Draft Letter From President Nixon to Sri Lankan Prime Minister Bandaranaike

Dear Madame Prime Minister:

I have read with care your message of February 11 regarding the expansion of the Anglo-American facilities at Diego Garcia. I appreciate your confidence in writing directly and frankly to me on a subject that I know is of great concern to you. I believe direct correspondence on such a matter is more productive than a debate through the public media.

The decision to expand facilities at Diego Garcia does not represent any diminution of our strong interest in detente and in the consolidation of world peace. We earnestly look forward to the day when military facilities and weapons can be reduced worldwide. As you know, we are pursuing this objective in such negotiations as the Strategic Arms Limitation Talks and the talks on force reductions in central Europe. Arms limitation is a goal of major importance—one which I know is central to your own policies. It is also one which will take time to achieve.

In the meantime, we believe that the maintenance of a general military balance is necessary for the preservation of peace and for the establishment of an environment in which meaningful and balanced force limitations can take place. It is in this spirit that the decision to expand the facilities on Diego Garcia was made. This decision does not envisage the basing of military units on the island. The facilities to be established there are to provide logistical support for the operation of US naval ships when they are in the area. We believe that this capability is particularly [Page 4] important in light of the prospective reopening of the Suez Canal, which will give other world naval powers greatly shortened lines of communication between the Indian Ocean and their homelands.

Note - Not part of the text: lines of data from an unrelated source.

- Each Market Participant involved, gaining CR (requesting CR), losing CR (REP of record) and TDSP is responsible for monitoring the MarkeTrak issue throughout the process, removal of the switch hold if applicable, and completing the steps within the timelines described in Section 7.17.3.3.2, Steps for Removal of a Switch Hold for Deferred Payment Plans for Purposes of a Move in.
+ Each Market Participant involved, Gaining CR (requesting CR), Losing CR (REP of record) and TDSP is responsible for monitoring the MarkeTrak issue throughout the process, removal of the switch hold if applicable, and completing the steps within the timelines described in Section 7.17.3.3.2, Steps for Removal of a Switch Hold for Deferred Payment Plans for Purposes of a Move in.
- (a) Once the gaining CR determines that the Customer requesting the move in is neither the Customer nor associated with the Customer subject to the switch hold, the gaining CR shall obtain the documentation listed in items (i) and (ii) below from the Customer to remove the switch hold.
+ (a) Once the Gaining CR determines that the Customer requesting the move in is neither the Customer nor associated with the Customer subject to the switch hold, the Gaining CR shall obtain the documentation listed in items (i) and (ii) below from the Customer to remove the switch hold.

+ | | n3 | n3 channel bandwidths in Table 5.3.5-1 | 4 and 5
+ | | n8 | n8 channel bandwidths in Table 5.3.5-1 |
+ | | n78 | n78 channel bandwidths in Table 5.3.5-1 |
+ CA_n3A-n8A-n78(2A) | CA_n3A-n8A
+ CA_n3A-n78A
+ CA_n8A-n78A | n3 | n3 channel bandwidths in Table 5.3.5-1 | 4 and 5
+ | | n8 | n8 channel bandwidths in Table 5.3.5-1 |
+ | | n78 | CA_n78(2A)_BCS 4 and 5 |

Finally, I want to emphasize that the United States is not seeking to establish a position of special privilege in the Indian Ocean region. I also want to reassure you in the strongest possible terms that the expansion of facilities at Diego Garcia is not directed in any way against the interests of Sri Lanka or other countries in the region.

With warm personal regards,

Sincerely,

Richard Nixon
  1. Source: Library of Congress, Manuscript Division, Kissinger Papers, Box CL 299, Presidential Memoranda, March, 1974. Confidential. Attached at Tab A is the March 1 letter. Attached but not printed at Tab B is Bandaranaike’s letter in which she expressed her “deep concern” over the expansion, which would establish a “joint U.S./British naval base in Diego Garcia,” conflicting with the concept of an IOPZ. (Ibid.)
  2. Secretary of State Kissinger provided President Nixon with a draft reply to Prime Minister Bandaranaike’s letter of February 11 regarding Diego Garcia.